Privileges fall into the following seven categories according to the damage that the user possessing them could cause the system:
  • None: No privileges
  • Normal: Minimum privileges to use the system effectively
  • Group: Potential to interfere with members of the same group
  • Devour: Potential to consume noncritical systemwide resources
  • System: Potential to interfere with normal system operation
  • Objects: Potential to compromise the security of protected objects (files, devices, logical name tables, global sections, and so on)

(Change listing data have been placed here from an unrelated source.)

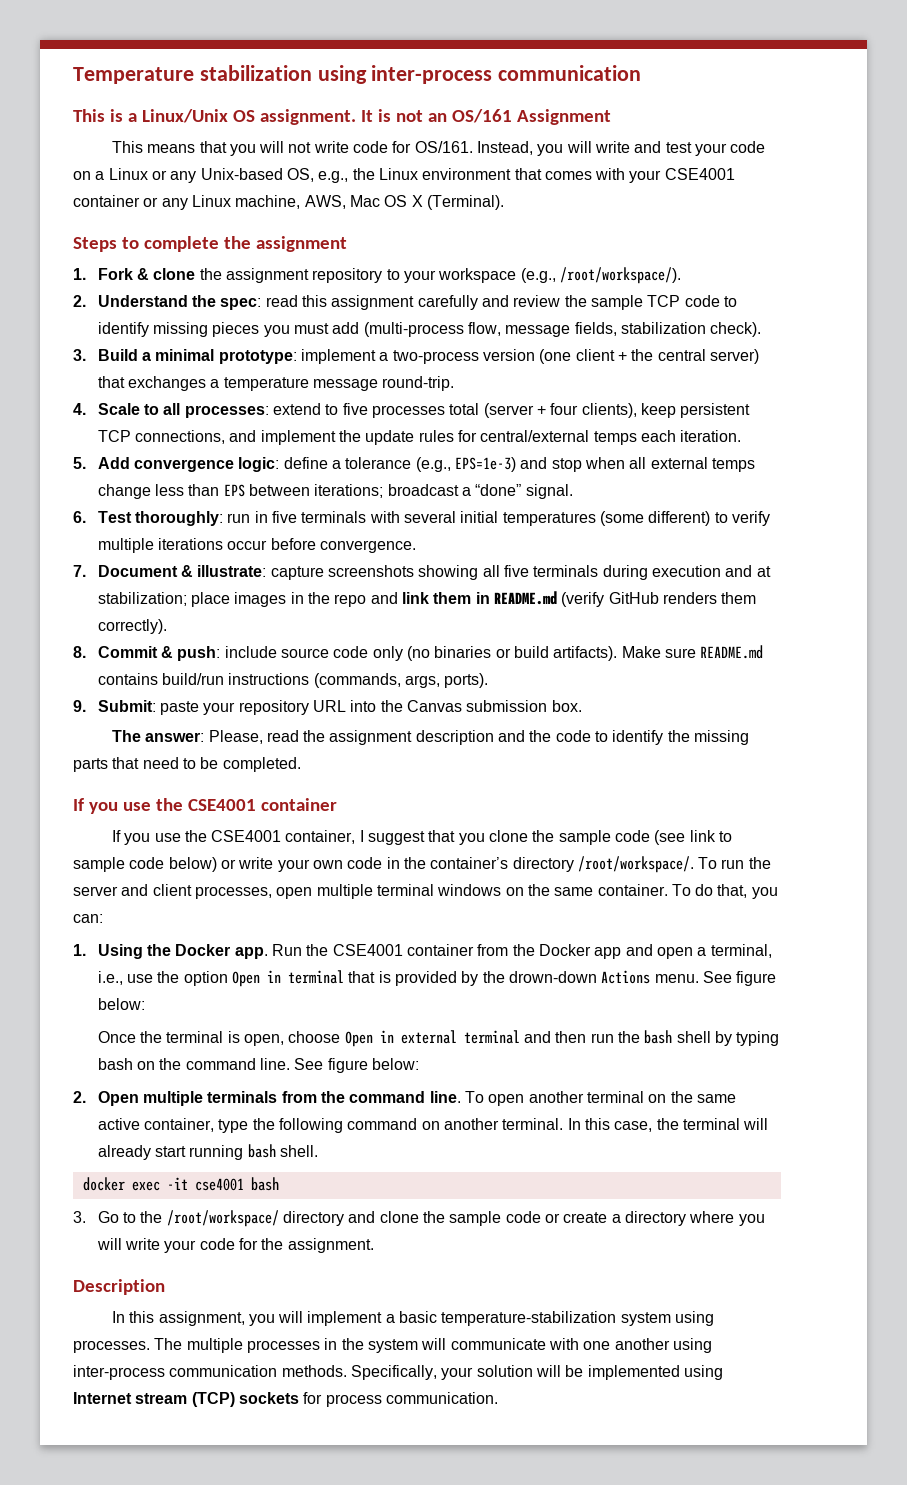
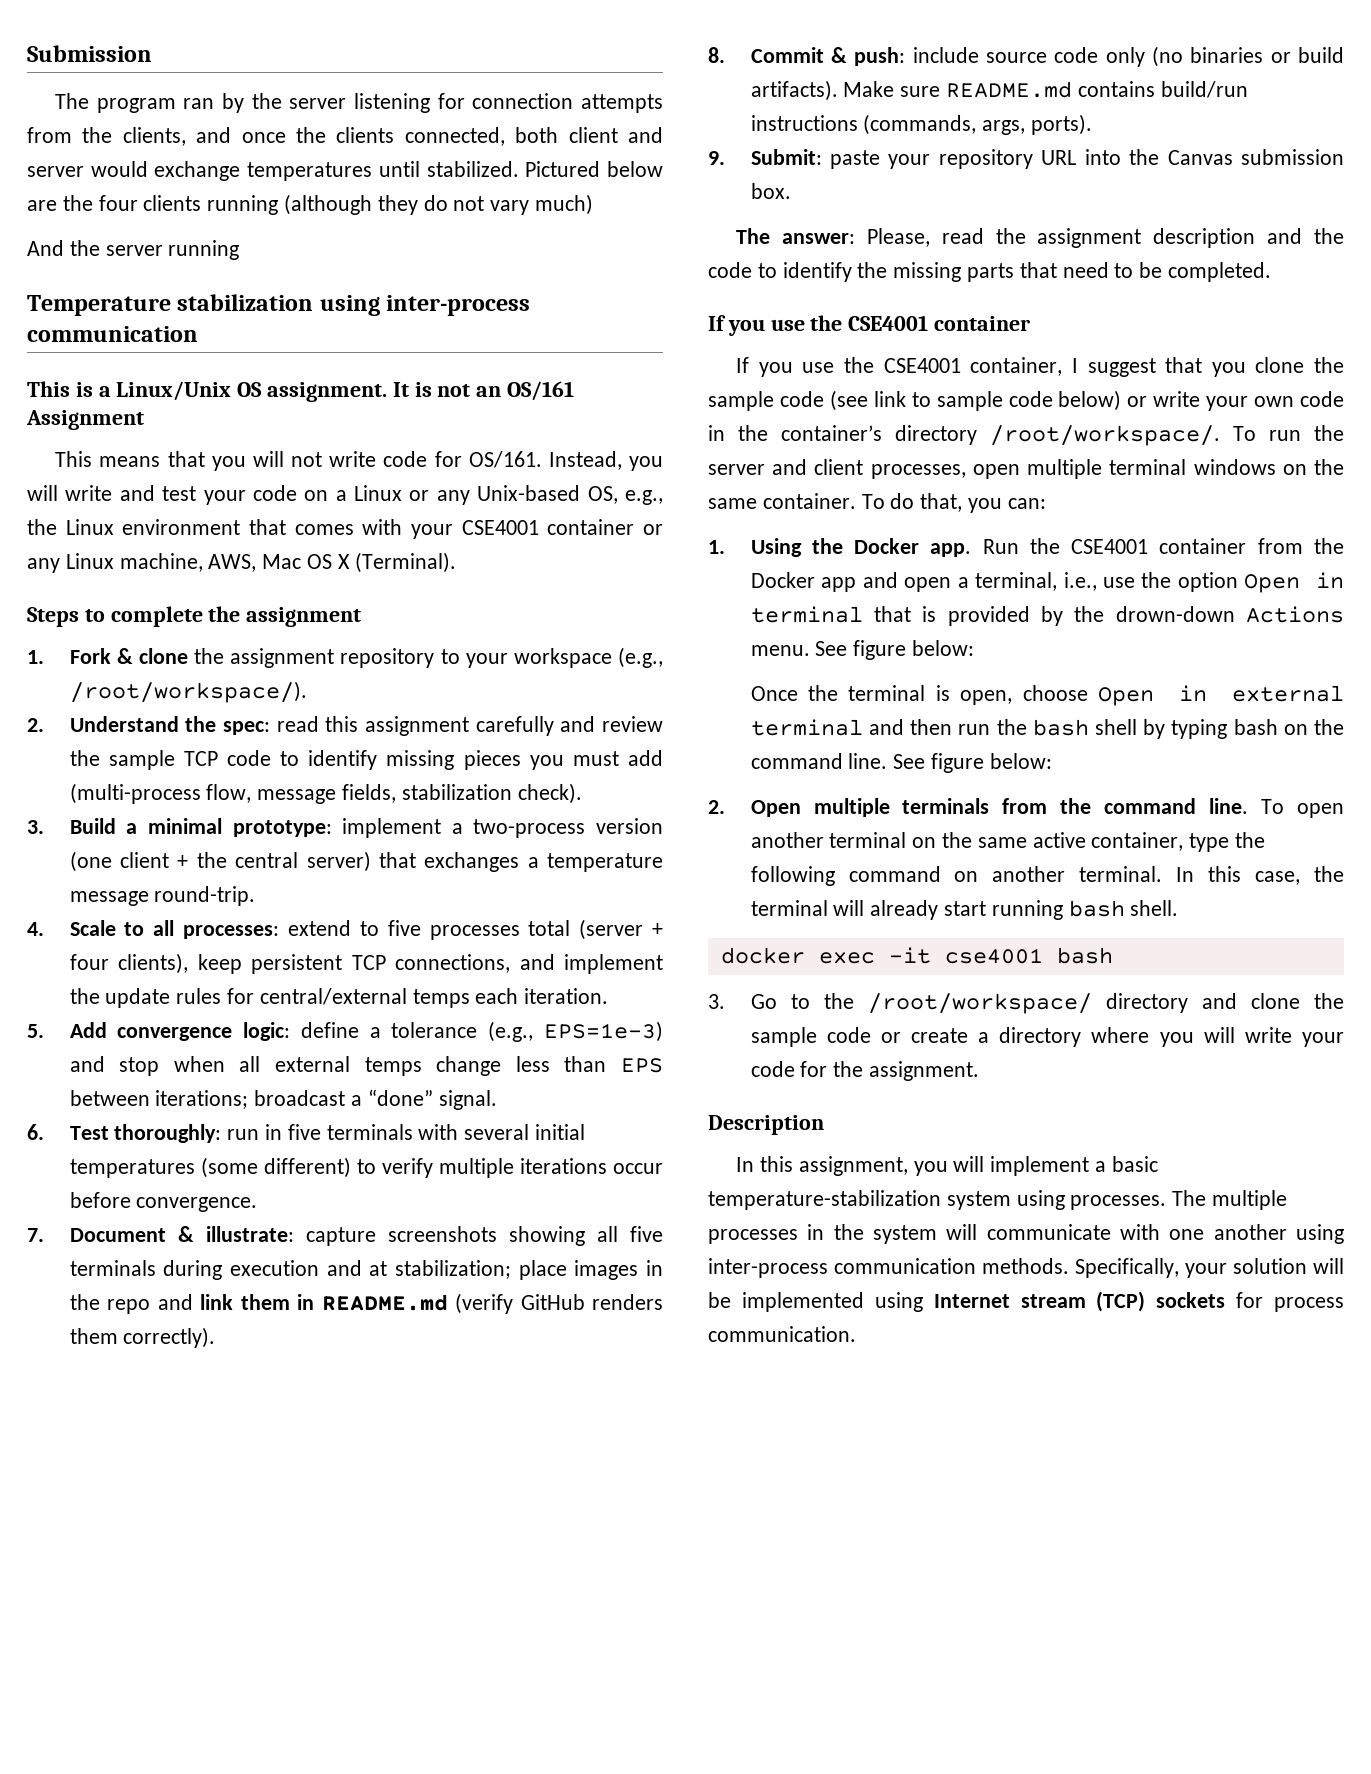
+ Submission
+ The program ran by the server listening for connection attempts from the clients, and once the clients connected, both client and server would exchange temperatures until stabilized. Pictured below are the four clients running (although they do not vary much)
+ And the server running

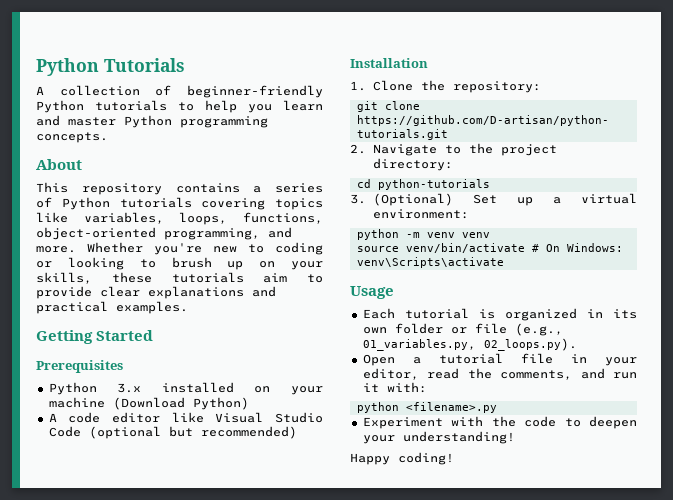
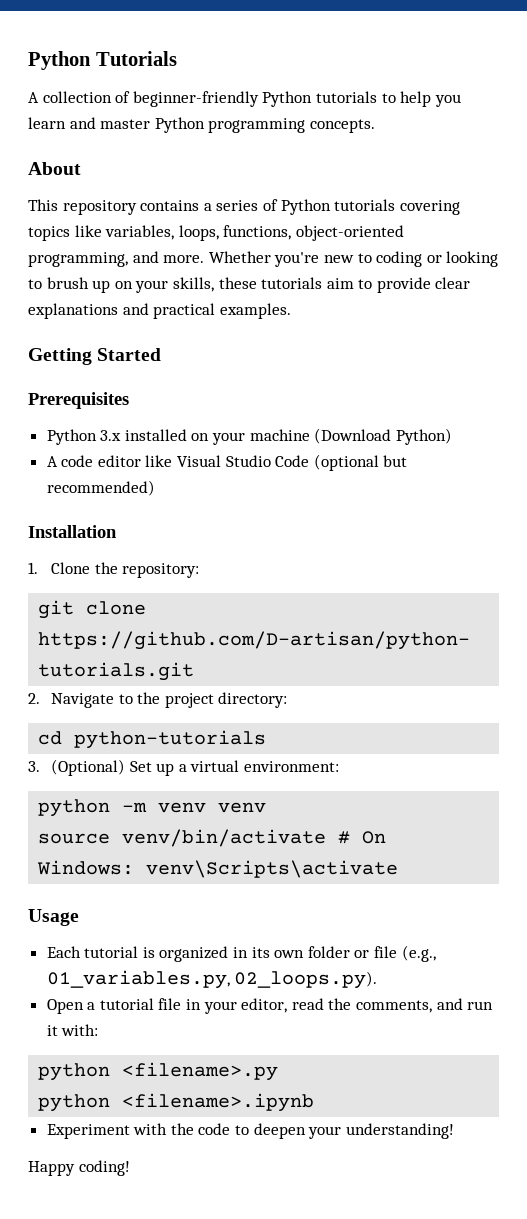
+ python <filename>.ipynb

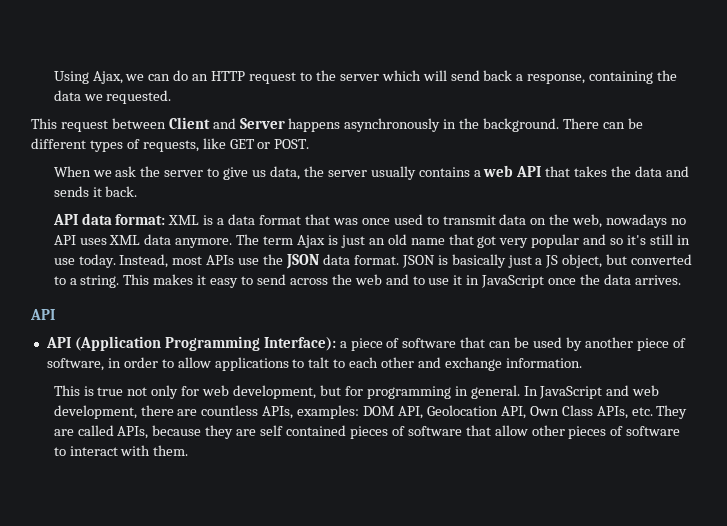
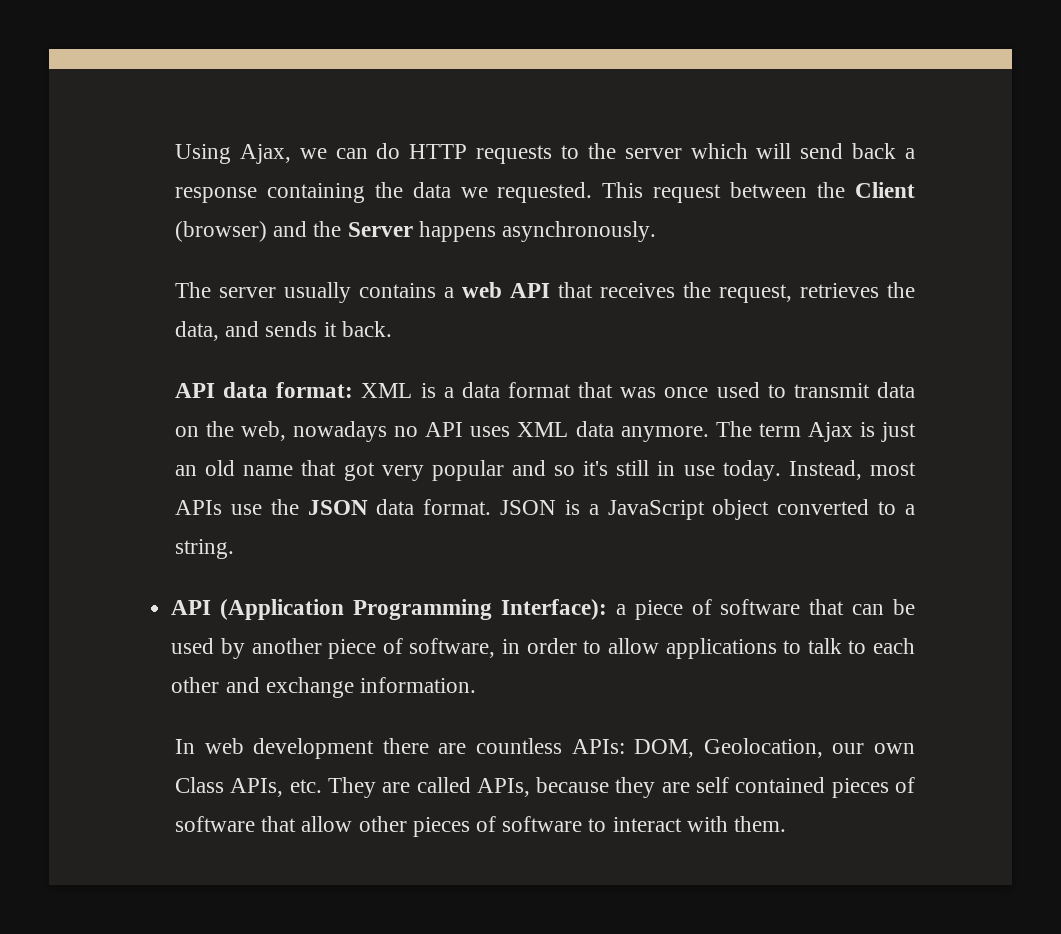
- Using Ajax, we can do an HTTP request to the server which will send back a response, containing the data we requested.
- This request between Client and Server happens asynchronously in the background. There can be different types of requests, like GET or POST.
- When we ask the server to give us data, the server usually contains a web API that takes the data and sends it back.
+ Using Ajax, we can do HTTP requests to the server which will send back a response containing the data we requested. This request between the Client (browser) and the Server happens asynchronously.
+ The server usually contains a web API that receives the request, retrieves the data, and sends it back.
- JSON is basically just a JS object, but converted to a string. This makes it easy to send across the web and to use it in JavaScript once the data arrives.
- API
+ JSON is a JavaScript object converted to a string.
- API (Application Programming Interface): a piece of software that can be used by another piece of software, in order to allow applications to talt to each other and exchange information.
+ API (Application Programming Interface): a piece of software that can be used by another piece of software, in order to allow applications to talk to each other and exchange information.
- This is true not only for web development, but for programming in general. In JavaScript and web development, there are countless APIs, examples: DOM API, Geolocation API, Own Class APIs, etc. They are called APIs, because they are self contained pieces of software that allow other pieces of software to interact with them.
+ In web development there are countless APIs: DOM, Geolocation, our own Class APIs, etc. They are called APIs, because they are self contained pieces of software that allow other pieces of software to interact with them.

  • All: Potential to control the system

A process with no privileges can't use the network or communicate with other processes. As I recall, temporary mailboxes play a role in I/O, so I think a process with no privileges can't even open or close files or streams, but can only read and write from existing ones.

The large numbers of distinct privileges in the "All" category seems to me to reflect design mistakes: given any of about 10 privileges a bad guy can trivially obtain all the others, so the separation doesn't achieve much.